WORK REQUEST
Take the entries below and retype them word for word, excluding the images.

DATA RECORDS
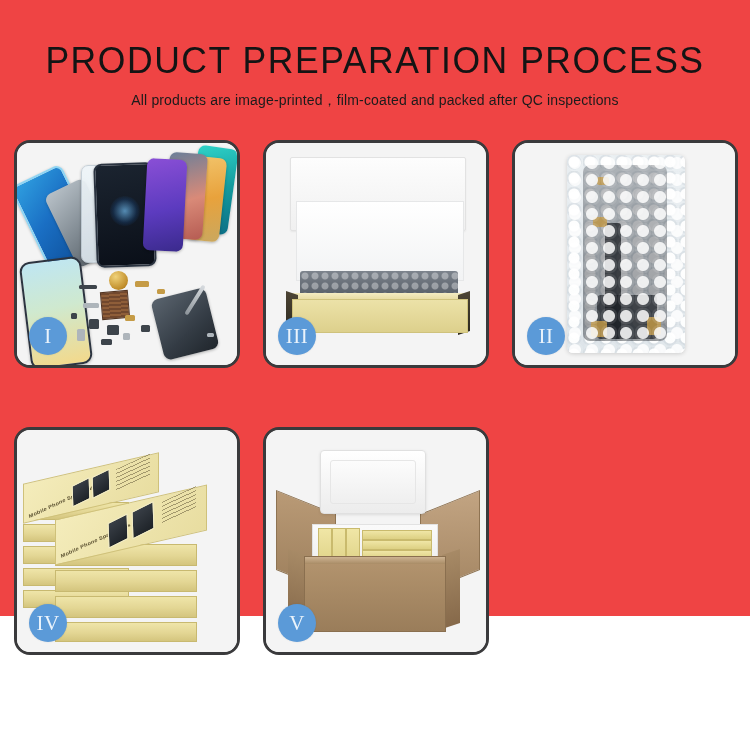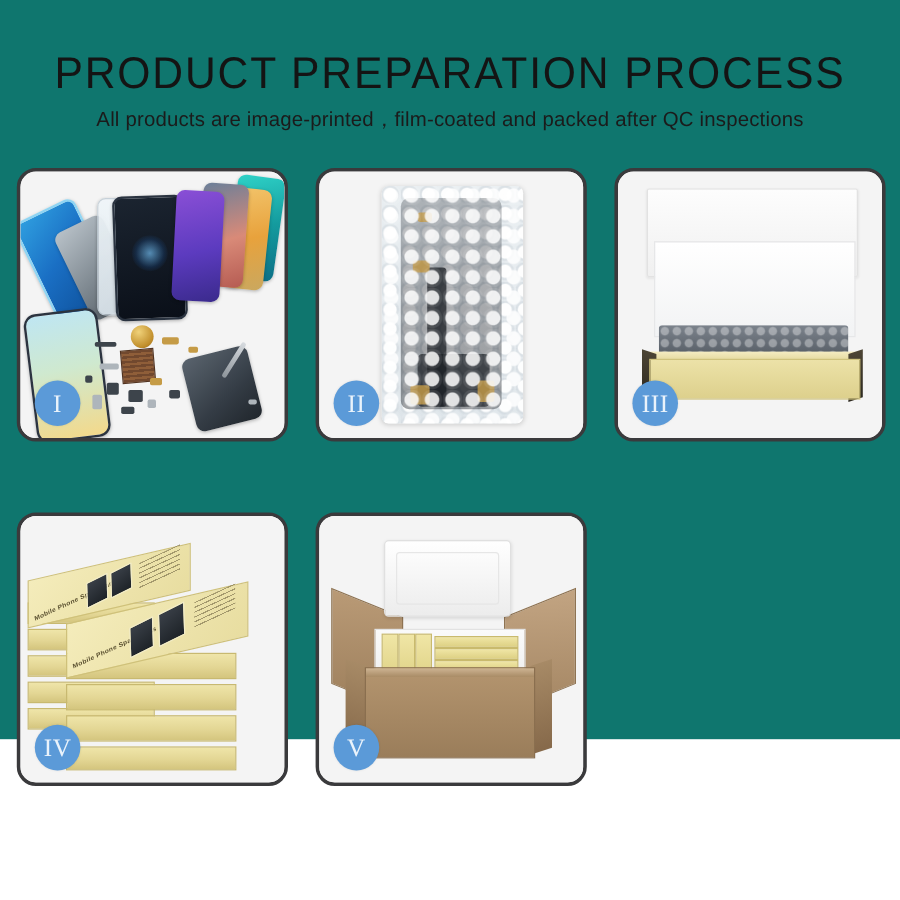--- a/index.html
+++ b/index.html
@@ -16,7 +16,7 @@
     position: relative;
     width: 750px;
     height: 616px;
-    background: #0f766e;
+    background: #ef4444;
   }
 
   

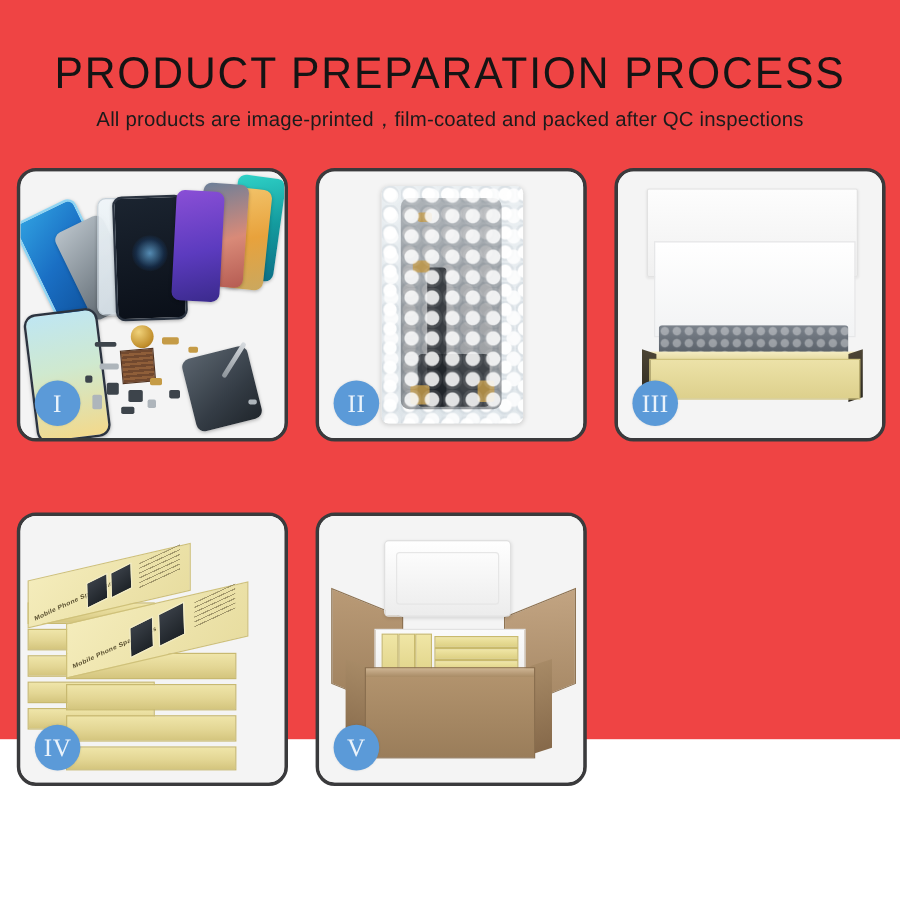--- a/index.html
+++ b/index.html
@@ -43,7 +43,7 @@
     margin: 0;
     padding-top: 9px;
     font-family: "Liberation Sans", sans-serif;
-    font-size: 17px;
+    font-size: 14px;
     font-weight: 400;
     letter-spacing: 0.15px;
     color: #1b1b1b;

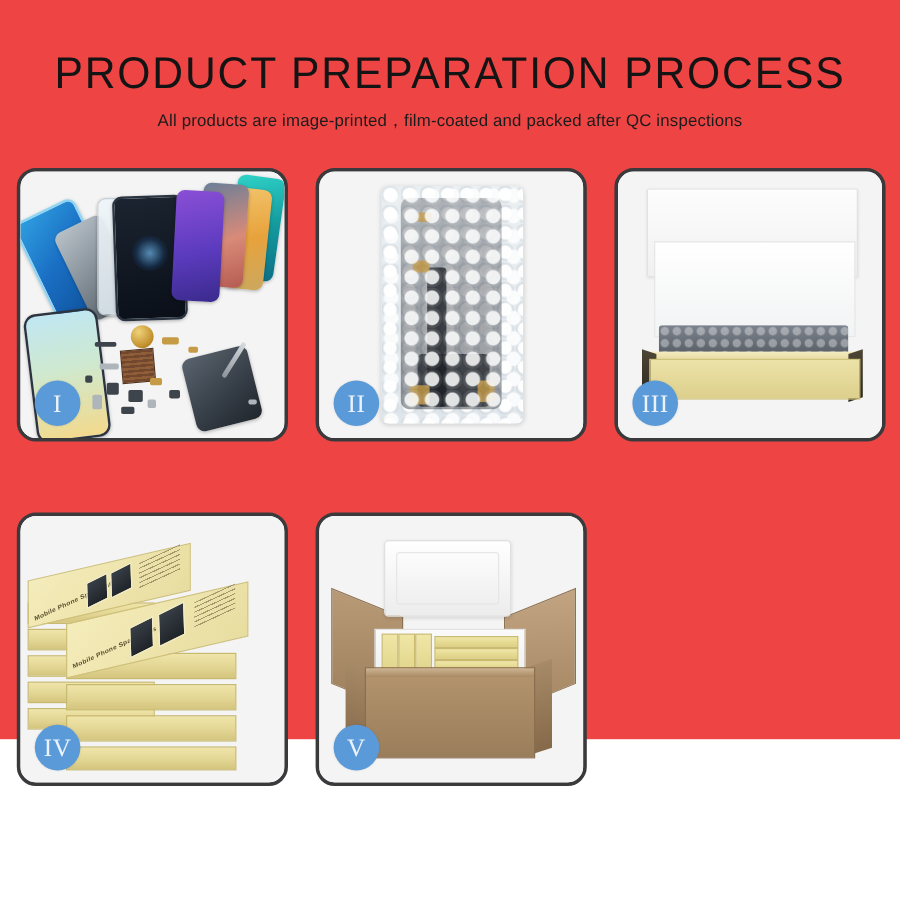--- a/index.html
+++ b/index.html
@@ -518,6 +518,19 @@
 
     <div class="card">
       <div class="card-photo">
+        <div class="c3-lid"></div>
+        <div class="c3-foam"></div>
+        <div class="c3-bubble"></div>
+        <div class="c3-rim"></div>
+        <div class="c3-box-left"></div>
+        <div class="c3-box-right"></div>
+        <div class="c3-box-front"></div>
+      </div>
+      <div class="badge">III</div>
+    </div>
+
+    <div class="card">
+      <div class="card-photo">
         <div class="bubble-pack">
           <div class="bw-inner"></div>
           <div class="bw-flex"></div>
@@ -530,19 +543,6 @@
         </div>
       </div>
       <div class="badge">II</div>
-    </div>
-
-    <div class="card">
-      <div class="card-photo">
-        <div class="c3-lid"></div>
-        <div class="c3-foam"></div>
-        <div class="c3-bubble"></div>
-        <div class="c3-rim"></div>
-        <div class="c3-box-left"></div>
-        <div class="c3-box-right"></div>
-        <div class="c3-box-front"></div>
-      </div>
-      <div class="badge">III</div>
     </div>
 
     <div class="card">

OUTPUT
--- a/index.html
+++ b/index.html
@@ -16,7 +16,7 @@
     position: relative;
     width: 750px;
     height: 616px;
-    background: #0f766e;
+    background: #ef4444;
   }
 
   

--- a/index.html
+++ b/index.html
@@ -43,7 +43,7 @@
     margin: 0;
     padding-top: 9px;
     font-family: "Liberation Sans", sans-serif;
-    font-size: 17px;
+    font-size: 14px;
     font-weight: 400;
     letter-spacing: 0.15px;
     color: #1b1b1b;

--- a/index.html
+++ b/index.html
@@ -518,6 +518,19 @@
 
     <div class="card">
       <div class="card-photo">
+        <div class="c3-lid"></div>
+        <div class="c3-foam"></div>
+        <div class="c3-bubble"></div>
+        <div class="c3-rim"></div>
+        <div class="c3-box-left"></div>
+        <div class="c3-box-right"></div>
+        <div class="c3-box-front"></div>
+      </div>
+      <div class="badge">III</div>
+    </div>
+
+    <div class="card">
+      <div class="card-photo">
         <div class="bubble-pack">
           <div class="bw-inner"></div>
           <div class="bw-flex"></div>
@@ -530,19 +543,6 @@
         </div>
       </div>
       <div class="badge">II</div>
-    </div>
-
-    <div class="card">
-      <div class="card-photo">
-        <div class="c3-lid"></div>
-        <div class="c3-foam"></div>
-        <div class="c3-bubble"></div>
-        <div class="c3-rim"></div>
-        <div class="c3-box-left"></div>
-        <div class="c3-box-right"></div>
-        <div class="c3-box-front"></div>
-      </div>
-      <div class="badge">III</div>
     </div>
 
     <div class="card">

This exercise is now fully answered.